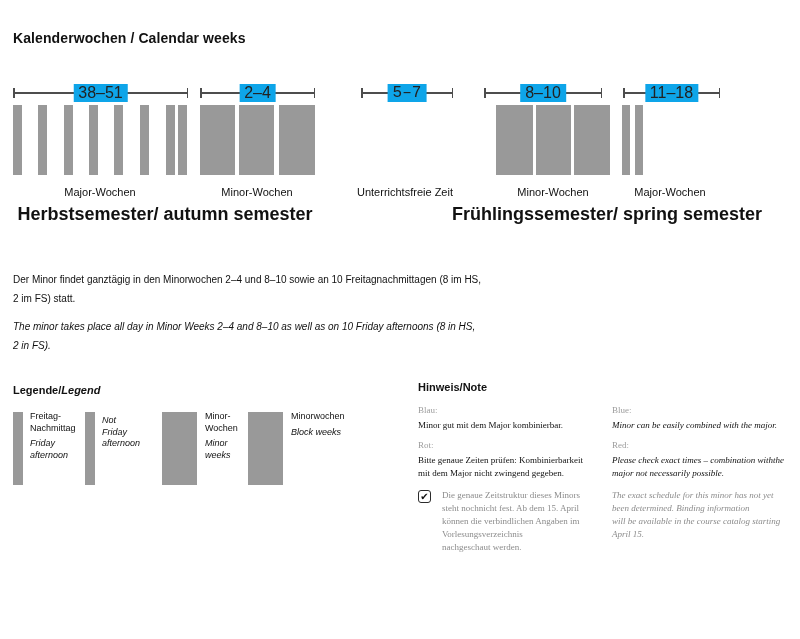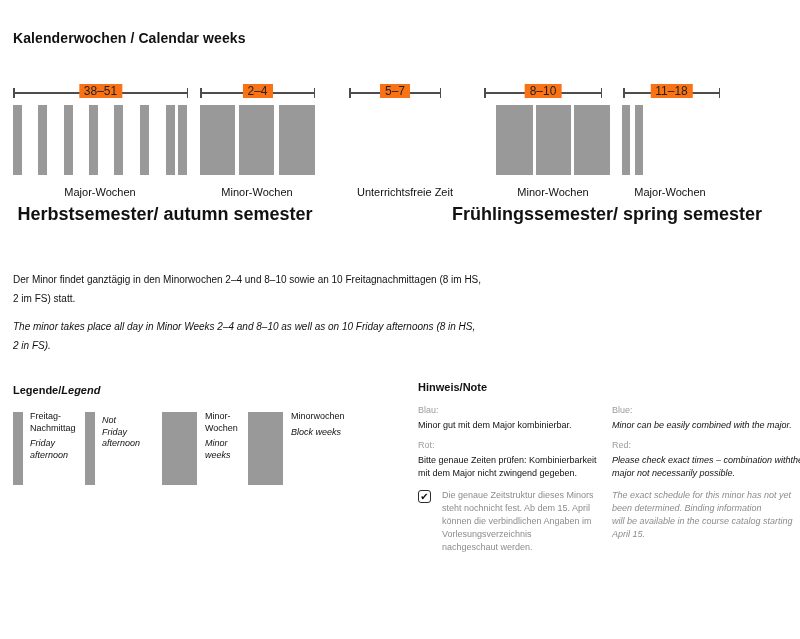--- a/index.html
+++ b/index.html
@@ -24,7 +24,7 @@
   .bracket .tick.l{left:0;}
   .bracket .tick.r{right:0;}
   .bracket .blabel{position:absolute;left:50%;top:-4px;transform:translateX(-50%);
-    background:#f97316;padding:0 5px;font-size:12px;color:#222;white-space:nowrap;}
+    background:#0ea5e9;padding:0 5px;font-size:16px;color:#222;white-space:nowrap;}
   .wbar{position:absolute;top:105px;height:70px;background:var(--bar);}
   .zlabel{position:absolute;top:186px;width:180px;text-align:center;font-size:11px;color:var(--text);white-space:nowrap;}
   .slabel{position:absolute;top:204px;width:320px;text-align:center;font-size:18px;font-weight:bold;white-space:nowrap;}

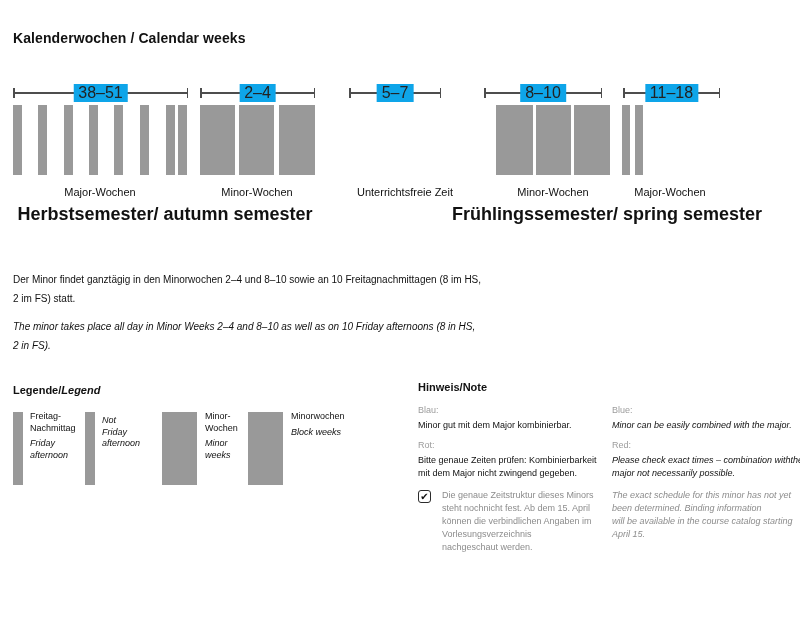--- a/index.html
+++ b/index.html
@@ -79,7 +79,7 @@
         <i class="tick r"></i>
         <span class="blabel">2–4</span>
       </div>
-      <div class="bracket" style="left: 349px; width: 92px;">
+      <div class="bracket" style="left: 361px; width: 92px; font-family: Liberation Mono, monospace;">
         <i class="tick l"></i>
         <i class="ln"></i>
         <i class="tick r"></i>

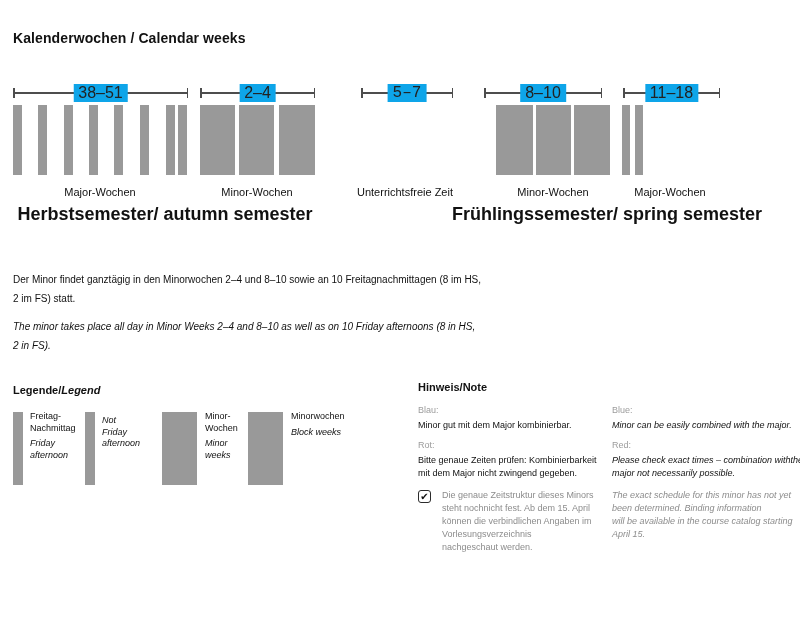--- a/index.html
+++ b/index.html
@@ -46,7 +46,7 @@
   
   #note-title{position:absolute;left:418px;top:381px;font-size:11px;font-weight:bold;}
   #note-title .it{}
-  .note-col{position:absolute;top:404px;width:195px;font-size:9px;line-height:13px;}
+  .note-col{position:absolute;top:404px;width:195px;font-size:9px;line-height:13px;font-family:Liberation Serif, serif;}
   #note-de{left:418px;}
   #note-en{left:612px;}
   .clabel{color:var(--muted-label);}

* * * *

» Your assignment: Repeat the records above word for word, apart from the pictures.

» Task response:
--- a/index.html
+++ b/index.html
@@ -24,7 +24,7 @@
   .bracket .tick.l{left:0;}
   .bracket .tick.r{right:0;}
   .bracket .blabel{position:absolute;left:50%;top:-4px;transform:translateX(-50%);
-    background:#f97316;padding:0 5px;font-size:12px;color:#222;white-space:nowrap;}
+    background:#0ea5e9;padding:0 5px;font-size:16px;color:#222;white-space:nowrap;}
   .wbar{position:absolute;top:105px;height:70px;background:var(--bar);}
   .zlabel{position:absolute;top:186px;width:180px;text-align:center;font-size:11px;color:var(--text);white-space:nowrap;}
   .slabel{position:absolute;top:204px;width:320px;text-align:center;font-size:18px;font-weight:bold;white-space:nowrap;}

--- a/index.html
+++ b/index.html
@@ -79,7 +79,7 @@
         <i class="tick r"></i>
         <span class="blabel">2–4</span>
       </div>
-      <div class="bracket" style="left: 349px; width: 92px;">
+      <div class="bracket" style="left: 361px; width: 92px; font-family: Liberation Mono, monospace;">
         <i class="tick l"></i>
         <i class="ln"></i>
         <i class="tick r"></i>

--- a/index.html
+++ b/index.html
@@ -46,7 +46,7 @@
   
   #note-title{position:absolute;left:418px;top:381px;font-size:11px;font-weight:bold;}
   #note-title .it{}
-  .note-col{position:absolute;top:404px;width:195px;font-size:9px;line-height:13px;}
+  .note-col{position:absolute;top:404px;width:195px;font-size:9px;line-height:13px;font-family:Liberation Serif, serif;}
   #note-de{left:418px;}
   #note-en{left:612px;}
   .clabel{color:var(--muted-label);}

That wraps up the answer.